My mom and I also spent a lot of time together. When she picked me up from the airport she had Wendy’s frosty and fries and a few Dr. Enufs ready for me. They are my faves!!! I was most defiantly super happy. I had spend 23 hours on a bus, plane, and layovers. It was a long trip. I cried when I saw my mom and I didn’t realize just how much I had missed her. We spoke most of the way back home until I fell asleep because I was worn out. I did not sleep at all on the plane or anything, sleeping around unknown people is like a fear to me. Mom seemed to enjoy that in an odd way, I guess she felt comforted knowing I was asleep. But then again, once I fall asleep, waking me up is like death. HAHAHA. Oh well, I got up anyways and walked into the house and surprised sissy, it was tons of fun with a lot of emotions. I got to see my Daddy as well and I was super excited!!!! Mom knew I would crash soon, an dI actually did before she brought out the air mattress. Daddy carried me onto it. The next morning my mom and I spent time together making breakfast and talking about things I Haven’t told her much about my semester. I enjoyed it. And of course when we went to thanksgiving dinner the next day, I spent most of the time like a dog on the heels of it’s master. I would not let my mom leave my sight. What can I say? I really missed her.



November 26-December 4

For Sissy, me coming back here has not been easy for her and that same goes for me too. I hated getting back on that plane coming back. Being home made me realize what I missed about her and how much I did miss her. I miss her even more now. We managed to chat the whole time I was on the plane though, thanks to google and delta for the free on board wifi!! HAHA. Way to make time pass by. It made her feel a little bit better those 12 hours I traveled by plane with a long layover. I know that her and I grew closer. We talk about more things than we did before (when we do talk). We know not that arguing is not the way to go for us because it only hurts one another and I realized that more over Thanksgiving. I am ready to go back home.

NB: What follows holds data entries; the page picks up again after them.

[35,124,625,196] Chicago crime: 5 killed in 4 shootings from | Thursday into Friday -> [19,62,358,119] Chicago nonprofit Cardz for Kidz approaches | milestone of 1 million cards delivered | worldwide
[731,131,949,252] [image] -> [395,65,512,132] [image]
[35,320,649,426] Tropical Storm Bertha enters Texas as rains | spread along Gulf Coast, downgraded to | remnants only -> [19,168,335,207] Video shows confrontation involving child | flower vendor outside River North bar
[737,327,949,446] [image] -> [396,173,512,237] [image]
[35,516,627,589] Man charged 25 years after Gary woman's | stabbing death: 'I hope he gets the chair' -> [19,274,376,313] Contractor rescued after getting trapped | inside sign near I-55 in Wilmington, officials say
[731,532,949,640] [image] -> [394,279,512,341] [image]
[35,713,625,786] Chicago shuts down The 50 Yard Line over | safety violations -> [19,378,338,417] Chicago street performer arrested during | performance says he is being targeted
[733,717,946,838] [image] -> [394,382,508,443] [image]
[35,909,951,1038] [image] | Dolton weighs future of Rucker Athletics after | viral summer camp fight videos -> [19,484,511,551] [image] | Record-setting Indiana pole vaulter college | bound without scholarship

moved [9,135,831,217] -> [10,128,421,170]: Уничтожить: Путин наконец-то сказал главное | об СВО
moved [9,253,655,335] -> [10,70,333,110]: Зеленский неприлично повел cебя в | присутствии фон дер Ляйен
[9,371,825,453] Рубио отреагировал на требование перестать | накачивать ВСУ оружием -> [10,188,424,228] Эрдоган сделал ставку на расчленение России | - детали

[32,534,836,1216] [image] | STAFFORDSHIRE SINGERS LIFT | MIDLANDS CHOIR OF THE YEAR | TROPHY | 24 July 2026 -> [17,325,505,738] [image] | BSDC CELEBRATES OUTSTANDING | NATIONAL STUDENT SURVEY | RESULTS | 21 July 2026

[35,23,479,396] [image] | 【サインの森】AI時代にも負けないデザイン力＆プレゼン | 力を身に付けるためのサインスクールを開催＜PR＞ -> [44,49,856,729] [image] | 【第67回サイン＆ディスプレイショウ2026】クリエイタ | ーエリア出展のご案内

My mom didn’t handle me leaving too well either. But I guess I got to keep my head up these next 2 ½ weeks. It will all fly by… Hopefully. The same principle goes for my mom as it did for my sister. We both realized just how much I had grown up and understood the importance of family. Because of my time with her during the break, it is really hard for me to be back. But talking to mom every night helps alleviate some of the hurt from not being home.



December 5-10

“AHHHHHHH!! One more week!” in an excited tone she says. Jerissa is already anticipating my arrival and I promise you it is like she has some serious ants in her pants. I am glad sissy is excited to be having me home soon. I know that without a doubt, I have reached my goal for this relationship. To be closer and to be able to talk to each other about more things than we would. This relationship to me now means more because of it and because of that, I am super excited to be going home soon.

My mom and I speak every night, and it is something I would not change. It has made us grow closer together. She has learned so much about me and I have learned so much about her. I now understand where she comes from on her parenting and how much she truly cares for me- it is incomprehensible. The same goes for me now towards her. I have realized how much she tried to get me to open up to her before, but she knew in her heart that I would some day, just had to be the right time. I am so glad to have gotten the opportunity to do this because the communications class gave me that extra push that I needed to try and make better a relationship with that two people I care most about.

I know without a doubt that my relationship with my mom and my sister are unsinkable. We care about each other so much and we have been through so much together. I would never change anything.